Work task: Copy the lines below, word for word, from the first through the line containing "quote number: 069787 -> 069927". Leave the pictures out.
____
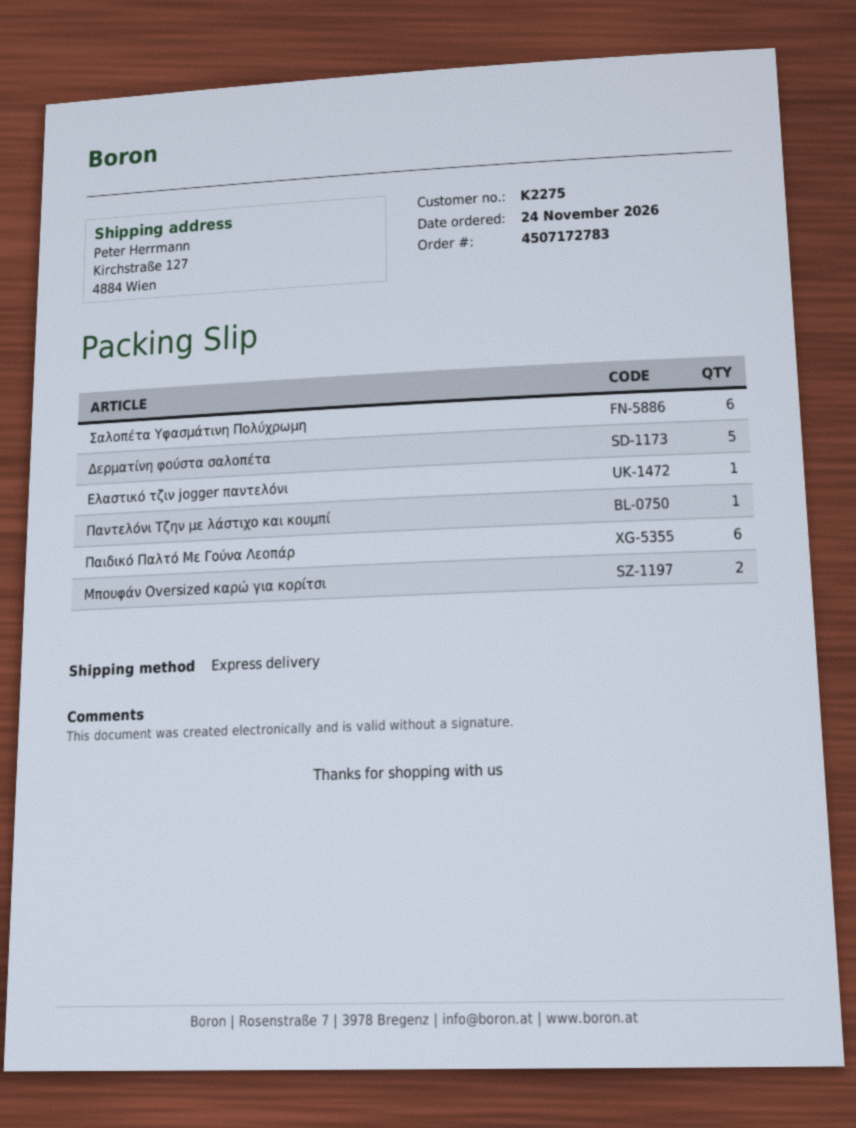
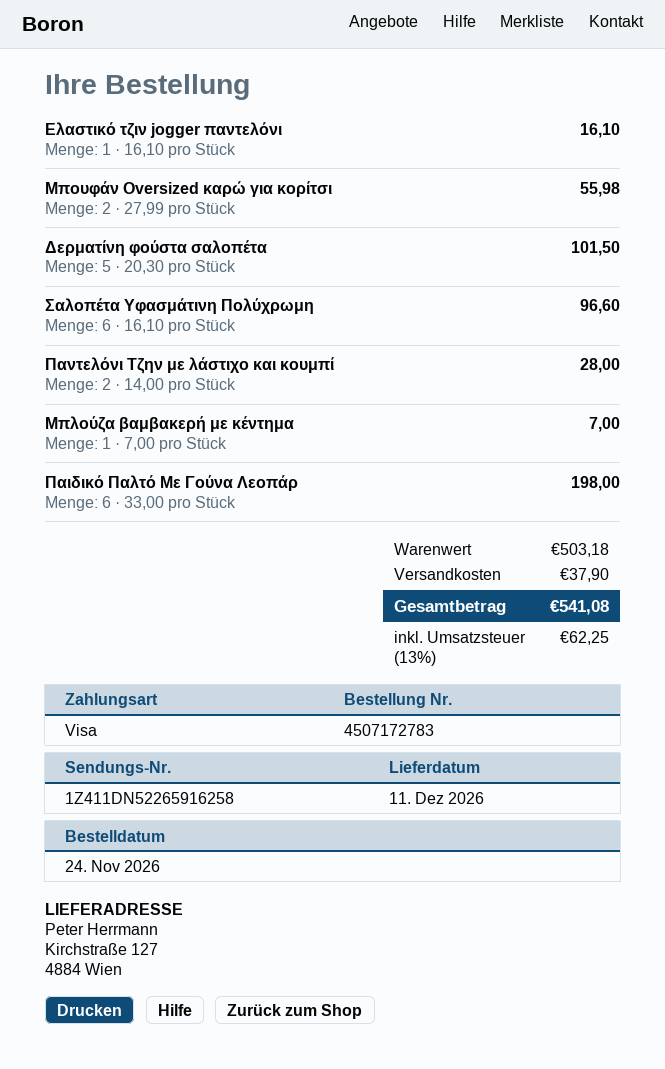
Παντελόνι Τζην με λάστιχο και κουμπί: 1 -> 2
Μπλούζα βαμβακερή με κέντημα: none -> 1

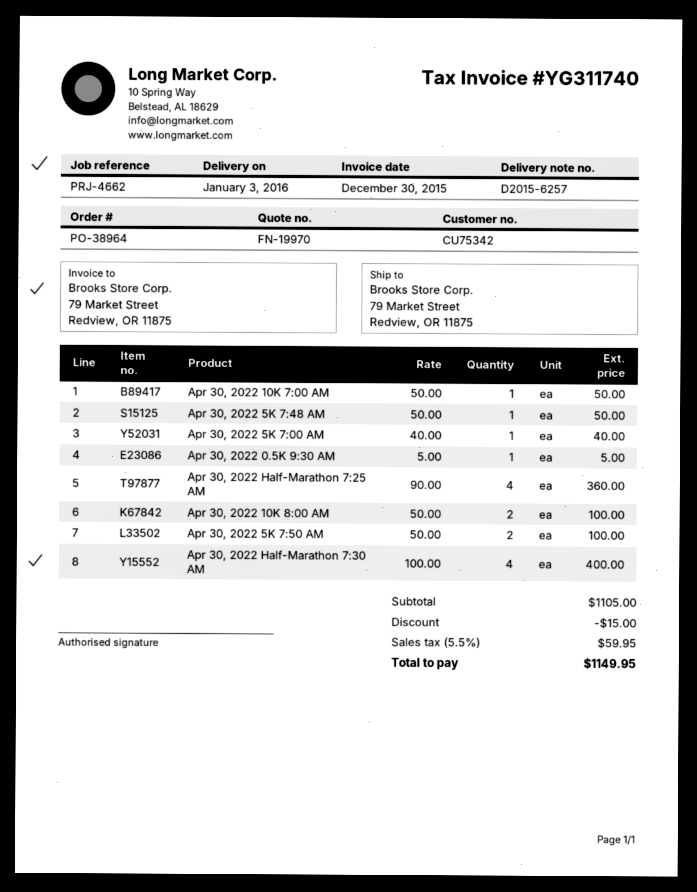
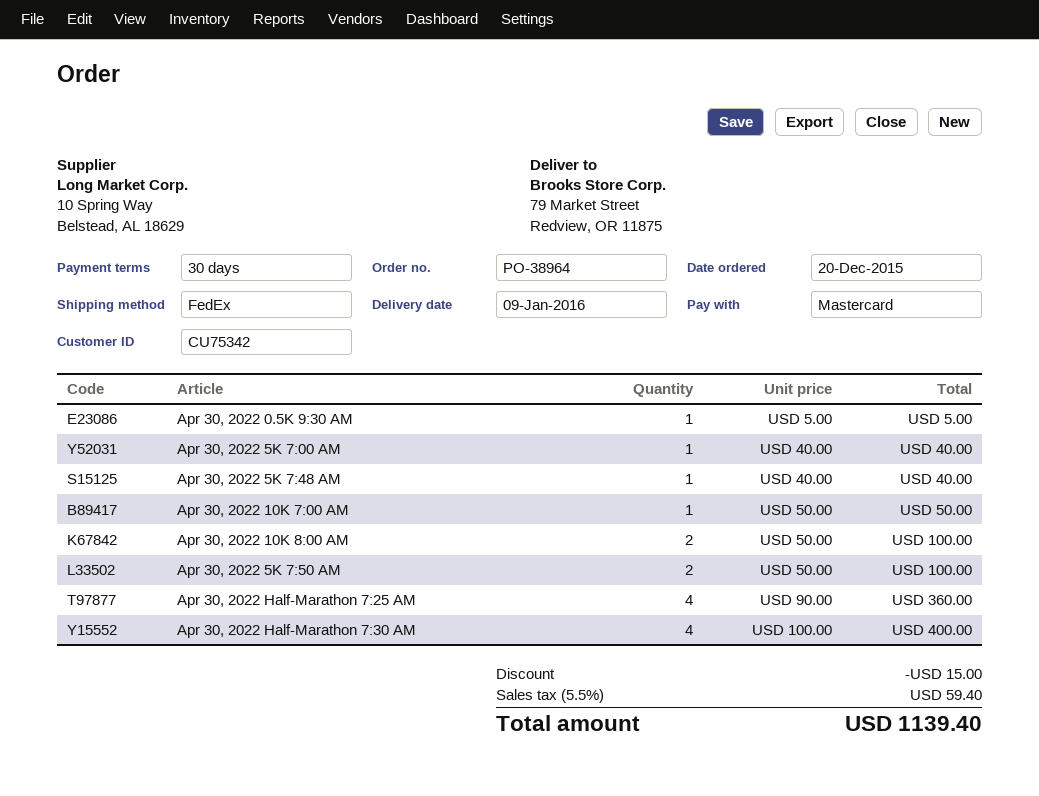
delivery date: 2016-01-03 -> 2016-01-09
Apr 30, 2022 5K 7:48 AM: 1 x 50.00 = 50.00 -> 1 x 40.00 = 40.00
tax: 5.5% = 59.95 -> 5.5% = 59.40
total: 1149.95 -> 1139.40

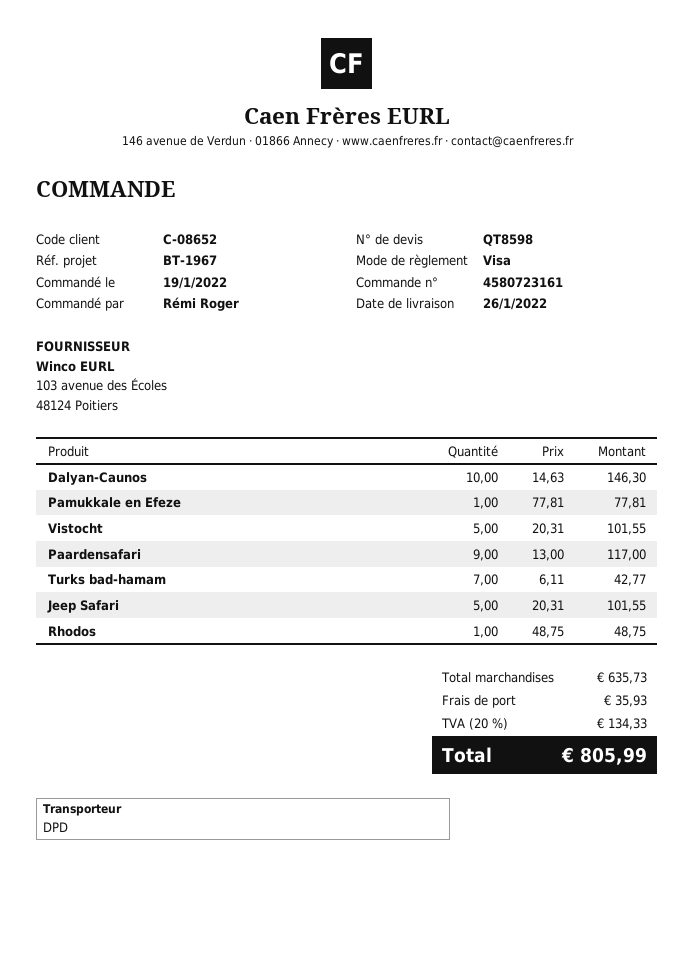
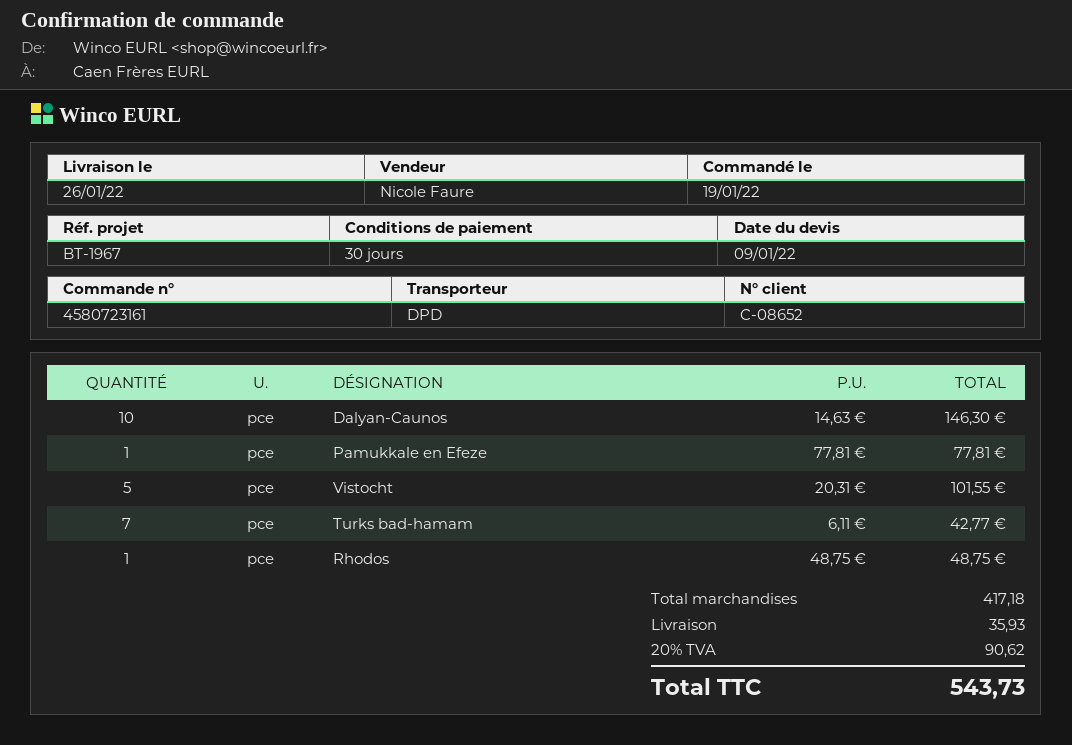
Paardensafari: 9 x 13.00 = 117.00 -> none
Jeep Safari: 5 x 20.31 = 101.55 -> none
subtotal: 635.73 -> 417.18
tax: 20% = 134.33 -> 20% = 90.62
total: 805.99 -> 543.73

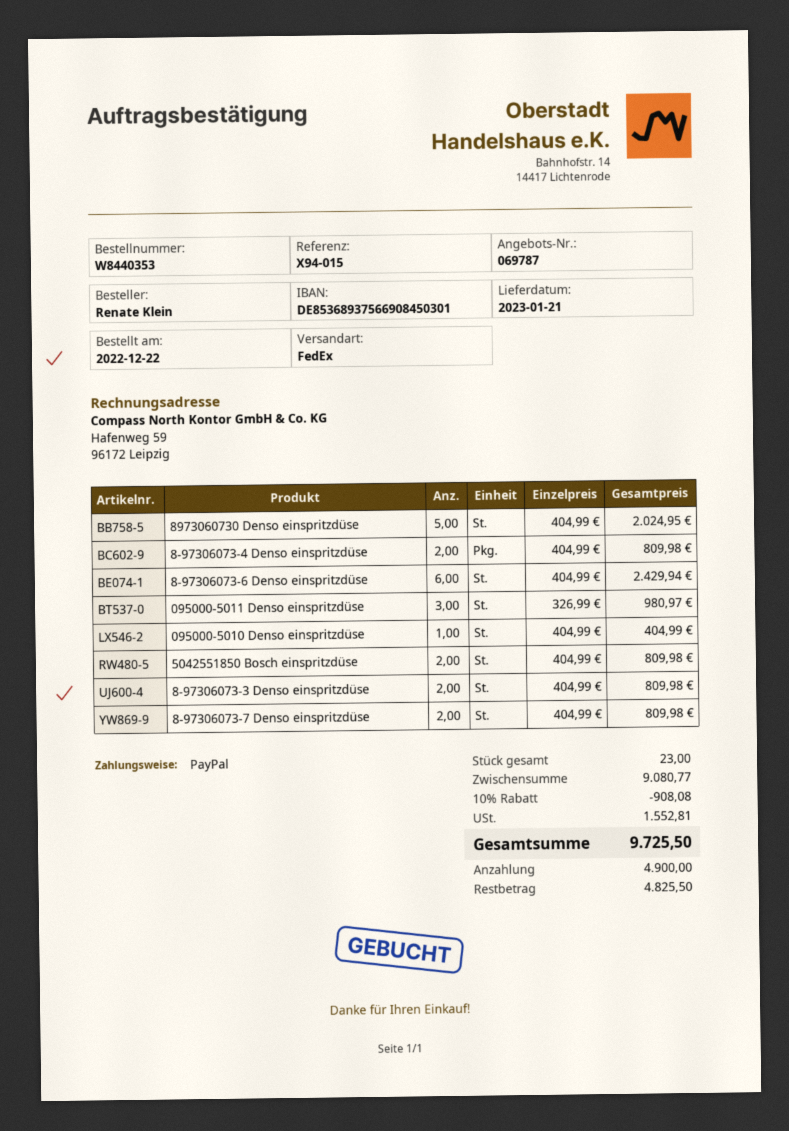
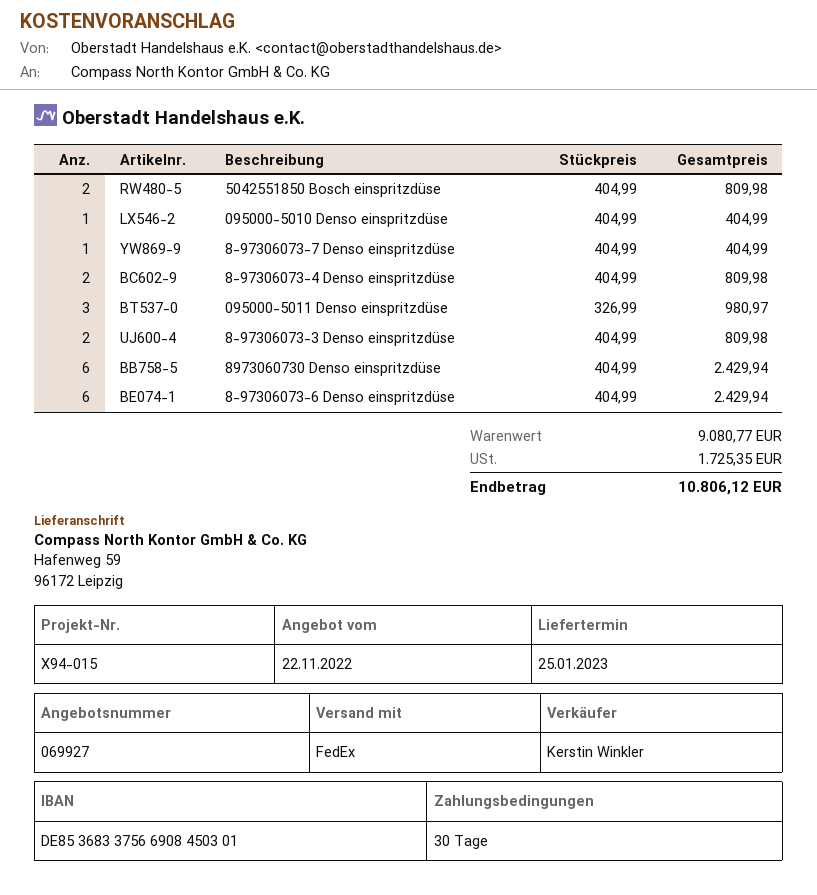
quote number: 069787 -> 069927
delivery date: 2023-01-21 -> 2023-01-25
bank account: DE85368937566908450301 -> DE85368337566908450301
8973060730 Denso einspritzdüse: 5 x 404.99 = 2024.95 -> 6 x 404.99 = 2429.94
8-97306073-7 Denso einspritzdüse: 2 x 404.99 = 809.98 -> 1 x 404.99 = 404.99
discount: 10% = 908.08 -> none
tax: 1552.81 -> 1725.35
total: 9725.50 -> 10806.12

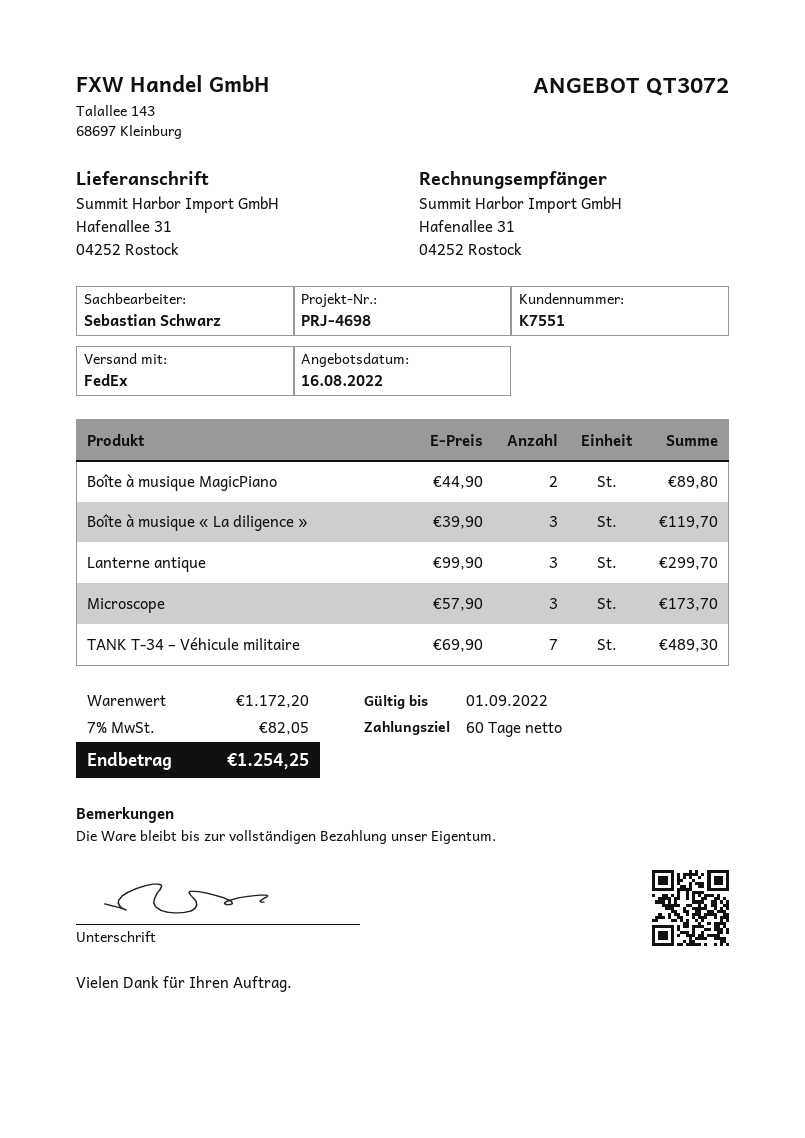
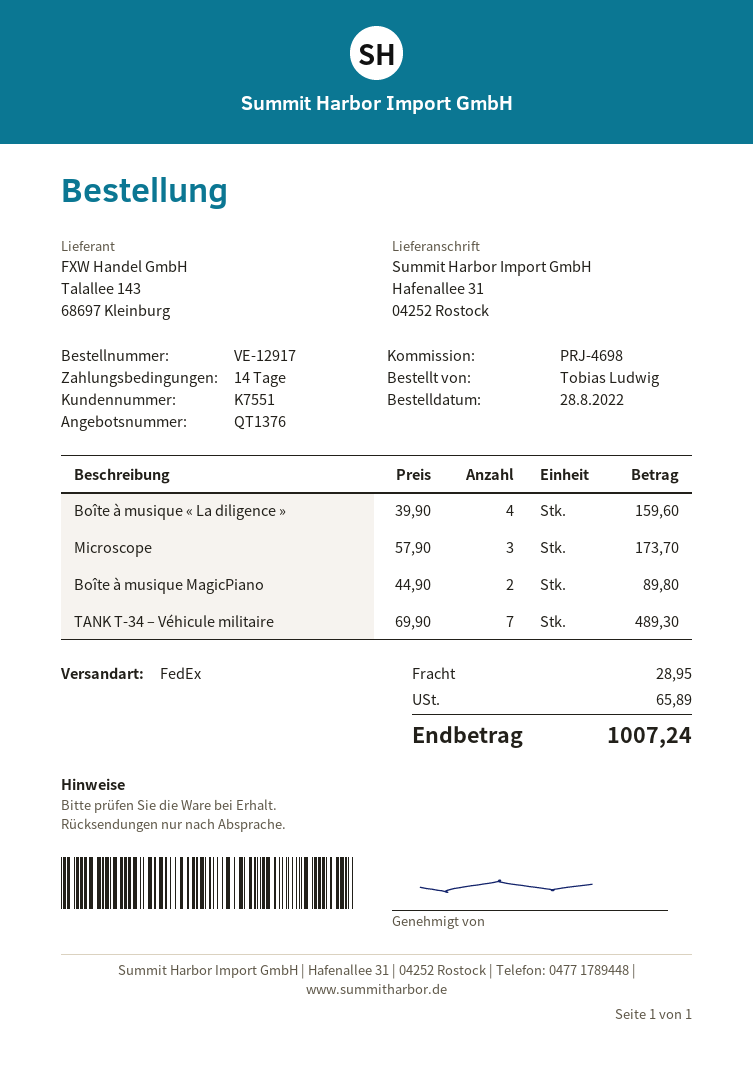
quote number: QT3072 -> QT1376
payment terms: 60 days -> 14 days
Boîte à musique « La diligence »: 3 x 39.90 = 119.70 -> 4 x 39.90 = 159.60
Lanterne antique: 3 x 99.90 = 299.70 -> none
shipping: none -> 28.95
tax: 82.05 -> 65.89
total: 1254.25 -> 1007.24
____
Result:
Παντελόνι Τζην με λάστιχο και κουμπί: 1 -> 2
Μπλούζα βαμβακερή με κέντημα: none -> 1

delivery date: 2016-01-03 -> 2016-01-09
Apr 30, 2022 5K 7:48 AM: 1 x 50.00 = 50.00 -> 1 x 40.00 = 40.00
tax: 5.5% = 59.95 -> 5.5% = 59.40
total: 1149.95 -> 1139.40

Paardensafari: 9 x 13.00 = 117.00 -> none
Jeep Safari: 5 x 20.31 = 101.55 -> none
subtotal: 635.73 -> 417.18
tax: 20% = 134.33 -> 20% = 90.62
total: 805.99 -> 543.73

quote number: 069787 -> 069927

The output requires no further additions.